Content starts
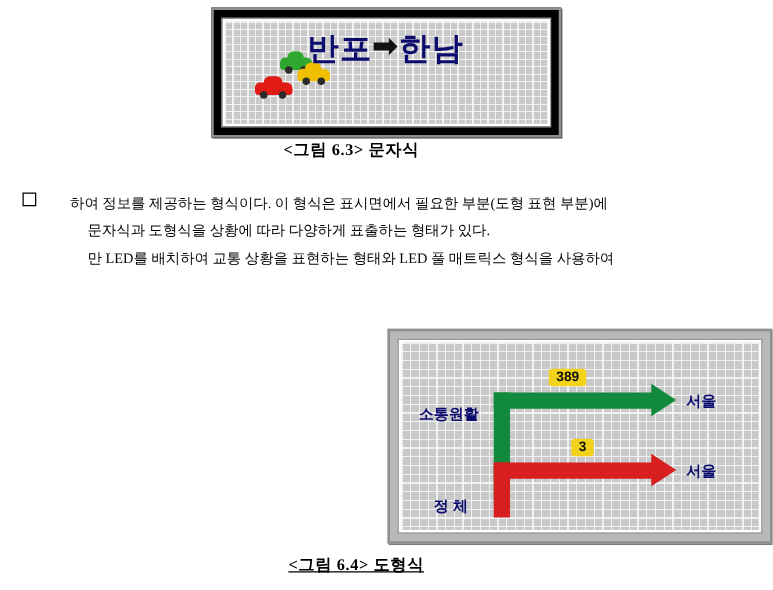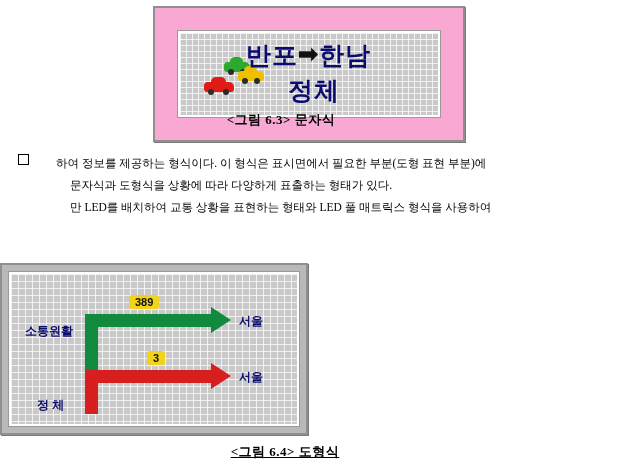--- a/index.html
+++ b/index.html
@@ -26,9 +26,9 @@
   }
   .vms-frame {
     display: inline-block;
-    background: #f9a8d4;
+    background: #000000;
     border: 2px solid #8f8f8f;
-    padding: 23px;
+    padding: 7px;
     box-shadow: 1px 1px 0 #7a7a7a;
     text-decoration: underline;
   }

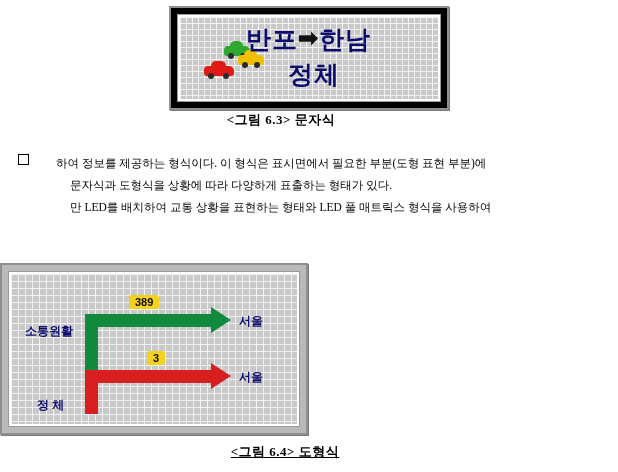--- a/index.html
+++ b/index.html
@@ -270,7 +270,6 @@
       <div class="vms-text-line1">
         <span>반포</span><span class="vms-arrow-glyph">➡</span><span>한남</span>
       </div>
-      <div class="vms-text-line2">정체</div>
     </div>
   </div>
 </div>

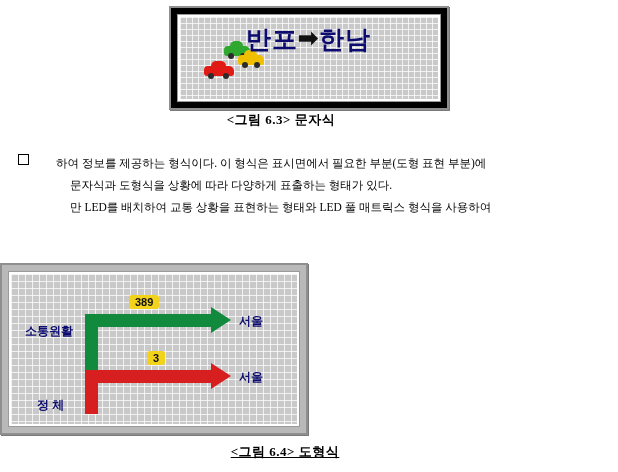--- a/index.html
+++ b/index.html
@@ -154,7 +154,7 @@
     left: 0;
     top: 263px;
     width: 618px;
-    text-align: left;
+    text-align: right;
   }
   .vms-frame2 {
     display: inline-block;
Content ends
Content starts
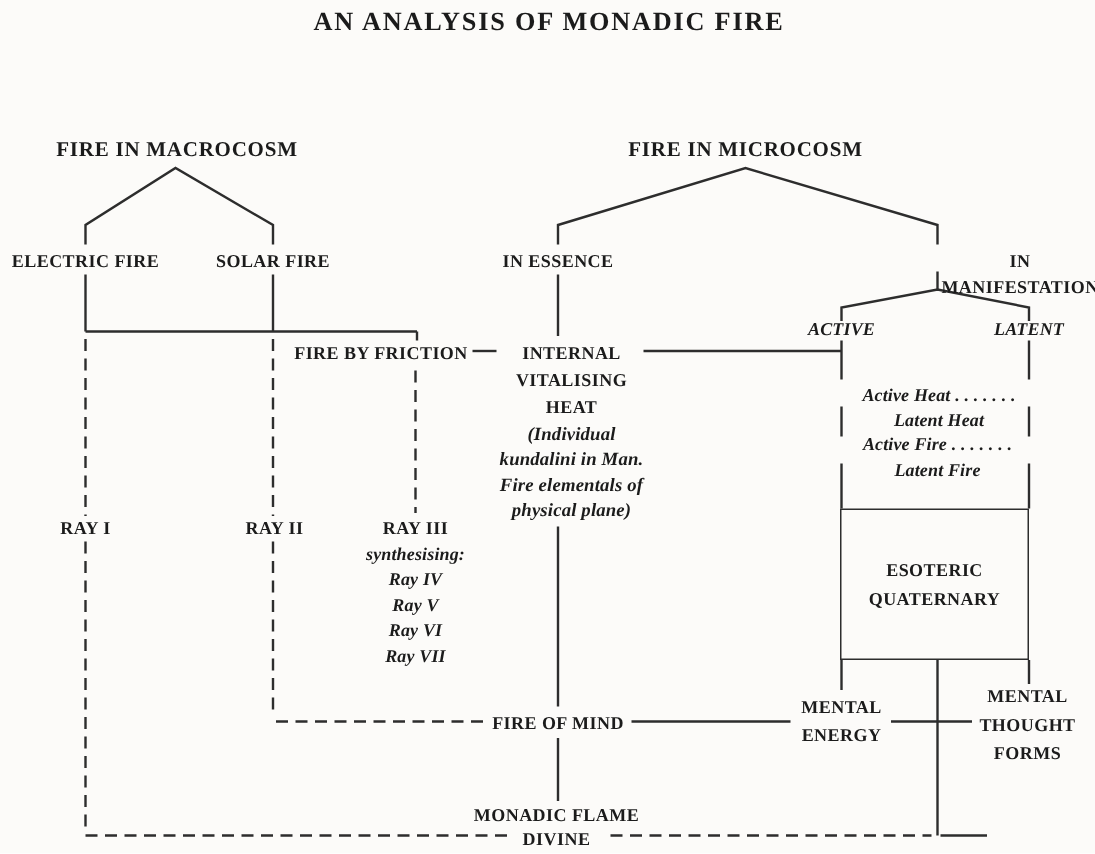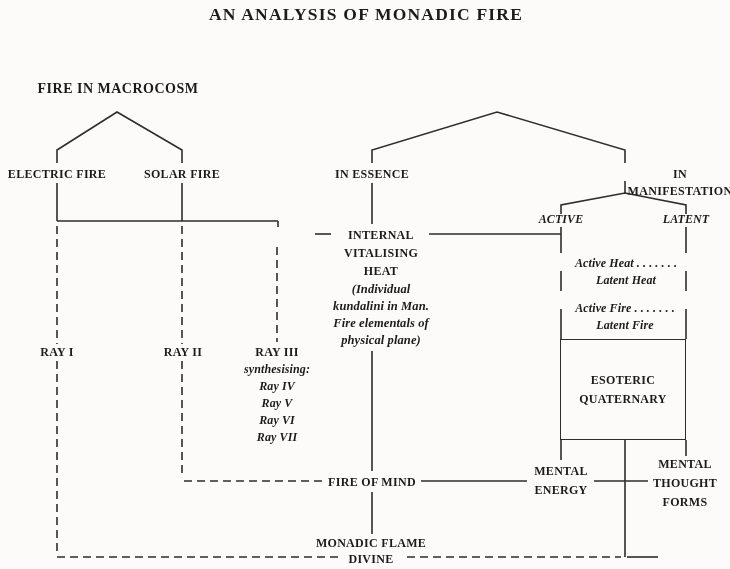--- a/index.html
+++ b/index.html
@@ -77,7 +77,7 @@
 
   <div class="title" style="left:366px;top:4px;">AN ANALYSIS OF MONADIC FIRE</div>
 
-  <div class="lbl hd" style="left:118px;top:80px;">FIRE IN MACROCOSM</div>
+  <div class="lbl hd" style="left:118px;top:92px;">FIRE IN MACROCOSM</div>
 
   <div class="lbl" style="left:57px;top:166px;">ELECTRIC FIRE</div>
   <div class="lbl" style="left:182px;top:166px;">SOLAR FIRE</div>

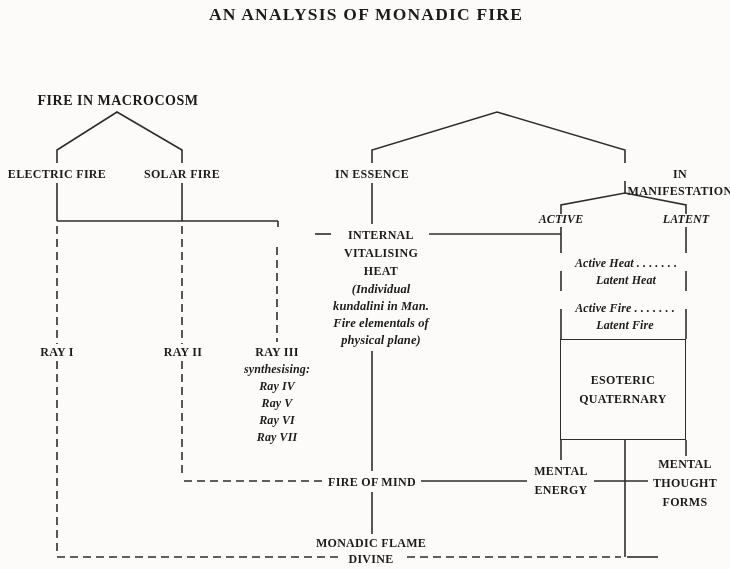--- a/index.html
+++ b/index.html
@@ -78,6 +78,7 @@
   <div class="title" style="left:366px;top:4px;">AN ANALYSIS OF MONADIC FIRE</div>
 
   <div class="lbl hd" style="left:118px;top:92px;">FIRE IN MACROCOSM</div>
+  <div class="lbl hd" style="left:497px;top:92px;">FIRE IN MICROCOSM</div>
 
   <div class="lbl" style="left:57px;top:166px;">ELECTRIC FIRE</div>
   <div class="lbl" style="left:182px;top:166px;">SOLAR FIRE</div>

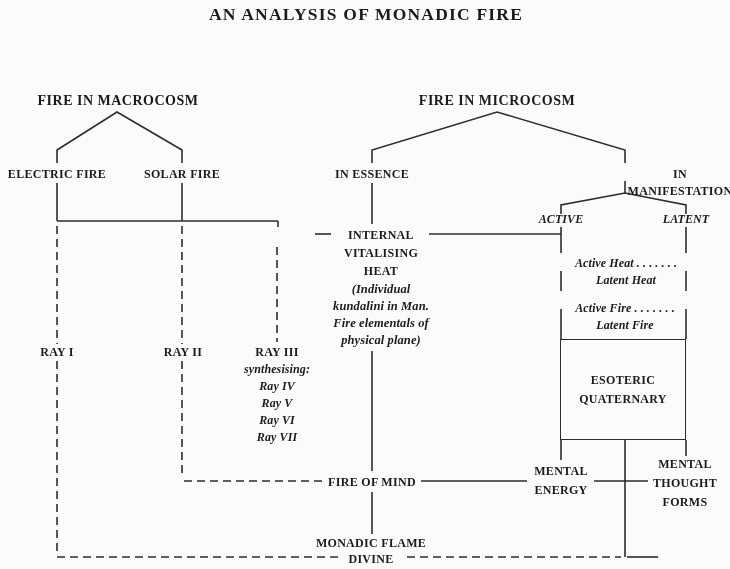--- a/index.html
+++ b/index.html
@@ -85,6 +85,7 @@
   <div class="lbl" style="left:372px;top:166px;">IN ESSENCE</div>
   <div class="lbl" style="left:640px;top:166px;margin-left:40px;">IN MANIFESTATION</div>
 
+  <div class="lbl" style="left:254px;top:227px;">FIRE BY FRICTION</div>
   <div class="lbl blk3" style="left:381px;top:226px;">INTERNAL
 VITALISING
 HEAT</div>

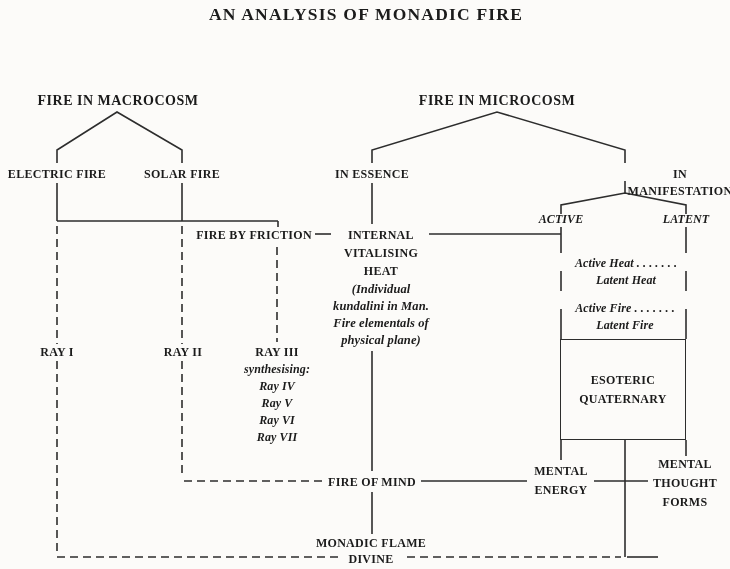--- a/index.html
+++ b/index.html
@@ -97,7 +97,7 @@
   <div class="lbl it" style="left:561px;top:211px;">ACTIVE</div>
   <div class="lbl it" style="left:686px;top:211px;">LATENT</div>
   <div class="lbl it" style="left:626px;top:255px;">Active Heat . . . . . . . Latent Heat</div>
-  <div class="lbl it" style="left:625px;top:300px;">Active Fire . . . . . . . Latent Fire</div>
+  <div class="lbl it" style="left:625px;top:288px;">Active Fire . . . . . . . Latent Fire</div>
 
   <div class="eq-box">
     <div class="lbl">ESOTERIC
Content ends
[WHAT TO WORK ON]
From the listing, reproduce every line where the word "MACROCOSM" is present.

[EXERCISE OUTPUT]
-  <div class="lbl hd" style="left:118px;top:80px;">FIRE IN MACROCOSM</div>
+  <div class="lbl hd" style="left:118px;top:92px;">FIRE IN MACROCOSM</div>
   <div class="lbl hd" style="left:118px;top:92px;">FIRE IN MACROCOSM</div>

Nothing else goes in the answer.